[Numpy-discussion] Numpify this?

Anne Archibald peridot.faceted@gmail....
Sun May 18 04:14:20 CDT 2008

2008/5/18 Matt Crane <matt@snapbug.geek.nz>:
> On Sun, May 18, 2008 at 8:52 PM, Robert Kern <robert.kern@gmail.com> wrote:
>> Are there repeats?
> No, no repeats in the first column.
> I'm going to go get a cup of coffee before I forget to leave out any
> potentially vital information again. It's going to be a long day.

It can be done, though I had to be kind of devious. My solution might
not even be O(n log n), depending on how mergesort is implemented:

def find_matches(A,B):
    """Find positions A_idx and B_idx so that A[A_idx]==B[B_idx]

    A and B should be sorted arrays with no repeats; A_idx and
    B_idx will be all the places they agree.

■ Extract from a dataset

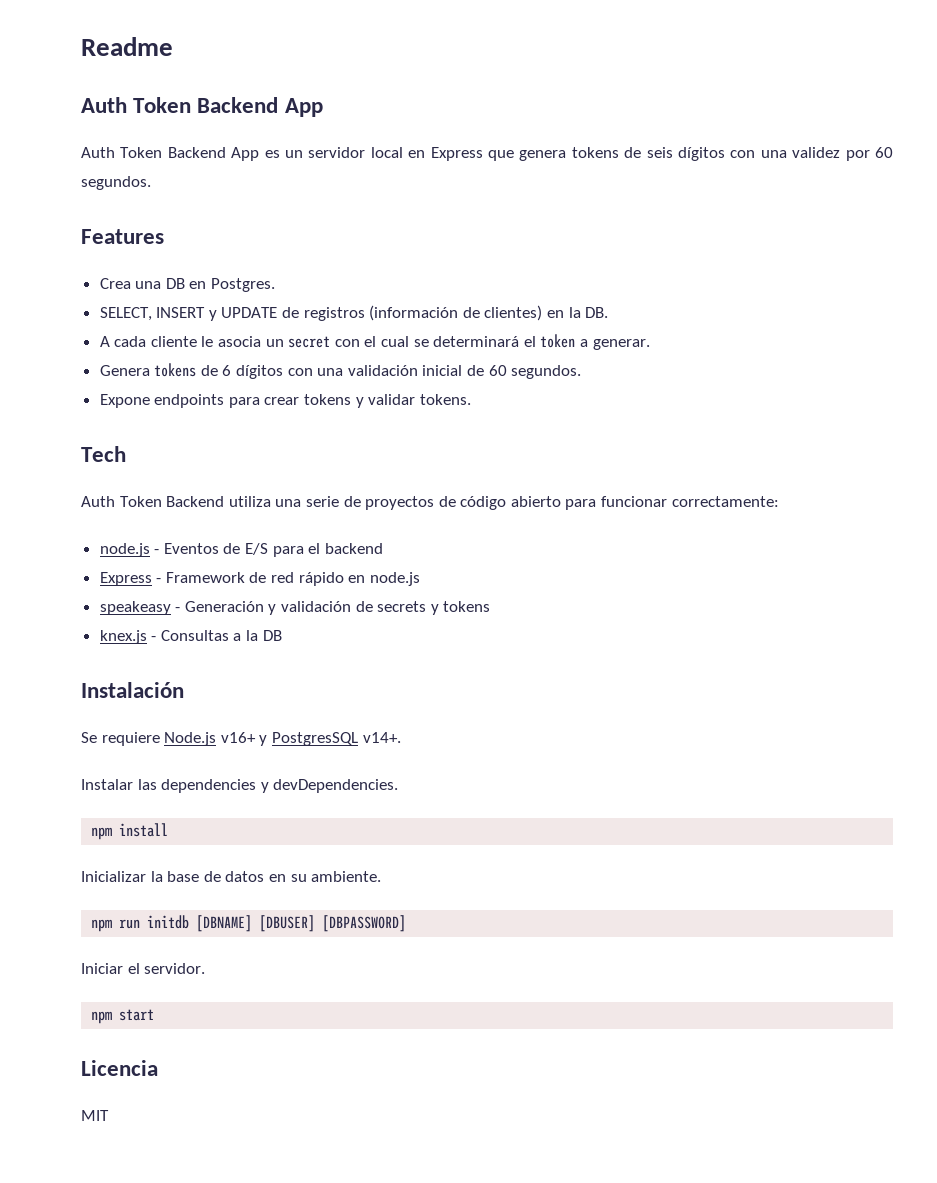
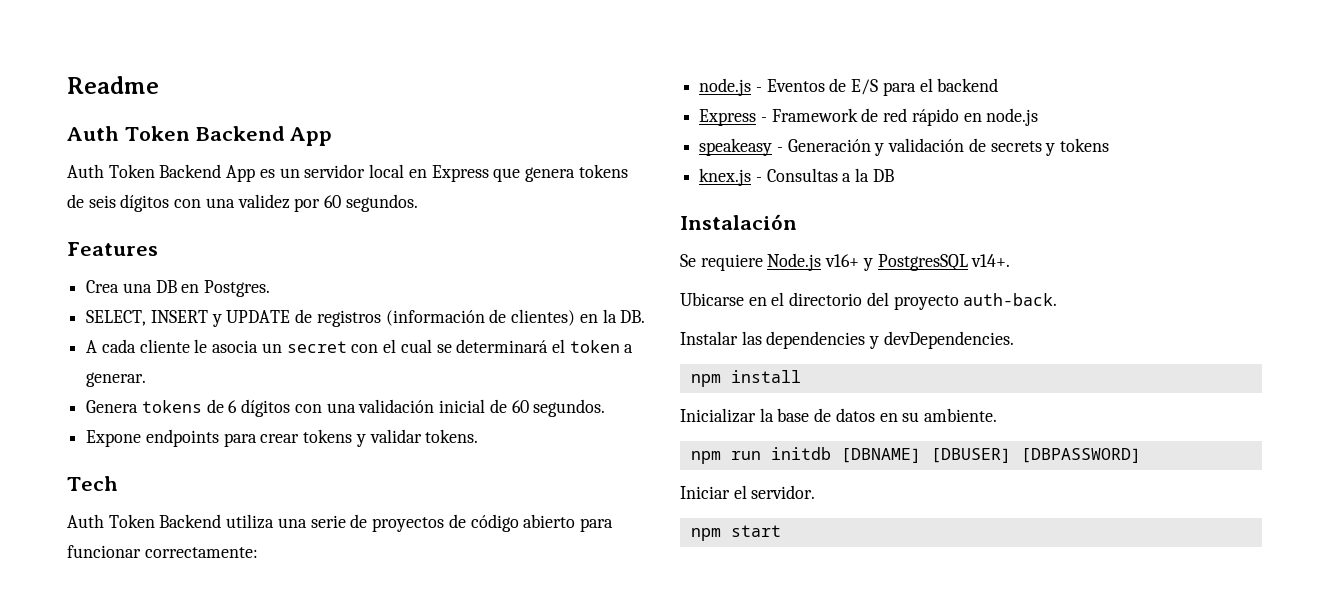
(401, 737) none -> [680,292,1058,310] // Ubicarse en el directorio del proyecto auth-back.
[81,1060,158,1076] [81,1110,109,1121] // Licencia // MIT -> (781, 531) none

    >>> import numpy as np
    >>> A = np.array([1,2,4,5,7])
    >>> B = np.array([1,3,5,9])
    >>> find_matches(A,B)
    array([0,3]), array([0,2])
    AB = np.concatenate((A,B))
    idx = np.argsort(np.concatenate((A,B)),kind="mergesort")
    sorted = AB[idx]
    pairs = np.where(np.diff(sorted)==0)[0]
    A_pairs = idx[pairs]
    B_pairs = idx[pairs+1]-len(A)

    if np.any(A_pairs>=len(A)):
        raise ValueError, "first array contains a repeated element"
    if np.any(B_pairs<0):
        raise ValueError, "second array contains a repeated element"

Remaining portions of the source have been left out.